Chonker is a lightweith python package that makes it easy to chunkify your data.

Benefits of chonker are:
* Simple and flexible user interface
* Performant implementation using iterables

The design of chonker exposes chunking logic directly to the user
resulting in readable and extensible code.
The entire chonker api can be expressed in a single example snippet:

    from chonker import chonkify

    for chonk, row in chonkify(data, size=100):
        print(chonk.size, chonk.index, chonk.subindex, chonk.rawindex)
        if chonk.is_start_of:
            print('Do something at the start of the chunk')
        elif chonk.is_end_of:
            print('Do something at the end of the chunk')

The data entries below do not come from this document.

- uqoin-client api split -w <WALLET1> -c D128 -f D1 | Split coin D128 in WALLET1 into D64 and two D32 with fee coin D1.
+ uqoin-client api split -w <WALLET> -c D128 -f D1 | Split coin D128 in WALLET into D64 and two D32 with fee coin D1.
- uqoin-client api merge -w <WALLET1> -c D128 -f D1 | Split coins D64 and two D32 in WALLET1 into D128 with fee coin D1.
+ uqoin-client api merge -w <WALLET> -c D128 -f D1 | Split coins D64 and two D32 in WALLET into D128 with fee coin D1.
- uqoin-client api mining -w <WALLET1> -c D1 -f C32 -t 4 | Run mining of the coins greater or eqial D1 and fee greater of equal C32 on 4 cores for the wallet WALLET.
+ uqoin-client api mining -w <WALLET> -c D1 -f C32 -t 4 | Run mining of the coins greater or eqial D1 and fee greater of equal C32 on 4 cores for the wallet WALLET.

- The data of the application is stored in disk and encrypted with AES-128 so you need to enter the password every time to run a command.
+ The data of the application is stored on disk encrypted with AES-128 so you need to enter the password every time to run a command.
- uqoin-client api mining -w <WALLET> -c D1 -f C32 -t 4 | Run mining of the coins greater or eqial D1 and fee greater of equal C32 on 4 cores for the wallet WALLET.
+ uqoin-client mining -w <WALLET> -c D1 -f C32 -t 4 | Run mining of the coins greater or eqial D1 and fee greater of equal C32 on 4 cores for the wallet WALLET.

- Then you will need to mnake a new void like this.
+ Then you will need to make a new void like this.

A common use case for chonker is checkpointing

    data = []
    for chonk, row in chonkify(data, size=100):
        data.append(process(row))
        if chonk.is_end_of:
            checkpoint(data)

Notice how this code looks similar to the equivalent code using enumerate

    data = []
    chunksize = 100
    for idx, row in enumerate(data):
        data.append(process(row))
        if idx%chunksize==len(data)-1:
            checkpoint(data)

Chonkers power is hidden in it's simplicity.
The simalarities between enumerate and chonkify make it easy to adopt.
The chonking syntax is readable, while abstracting out the use of // and % avoids common errors with indexing.
Chonk objects a dataclasses that can be pretty printed, compared, and stored with your data if you like.
Note that chonk objects are reused between iterations for performance reasons;
don't modify chonks unless you understand the implications.

## Design considerations
The design of chonker was inspired by the tqdm library and by unix philosophy, e.g., do one simple thing and do it well.
The design was also inspired by the python built-in enumerate.
The name chonk is chosen specifically to distinguish the chonk data structure from the concept of a chunk.
A chunk is a subset of data from a larger dataset.
A chonk is a data structure that augements the indexes of an iteration.

The authors of chonker considered other designs.
The standard chunking approch usually looks like

    from chunker import chunkify

    for chunk in chunkify(data, chunksize=100):
        do_something_special(chunk[0])
        for row in chunk[1:-1]:
            do_something_normal(row)
        do_something_els(chunk[-1])

This approach isn't particularly readable.
With dealing with iterables this approach becomes even less readable.

Another common approach is to use callbacks like

    from callchunk import chunkify

    for row in chunkify(data, chunksize=100, start_callback=do_something_special, end_callback=do_something_else, skip_first=True, skip_last=True):
        do_something_normal(row)

This approach is even less readable and has a downside that the user can only specify a callback for predetermined events.

These two approaches share a common pitfall, they try to hide too much logic from the user.
With chonker the user is exposed to the right level of abstraction and can handle their events as they see fit.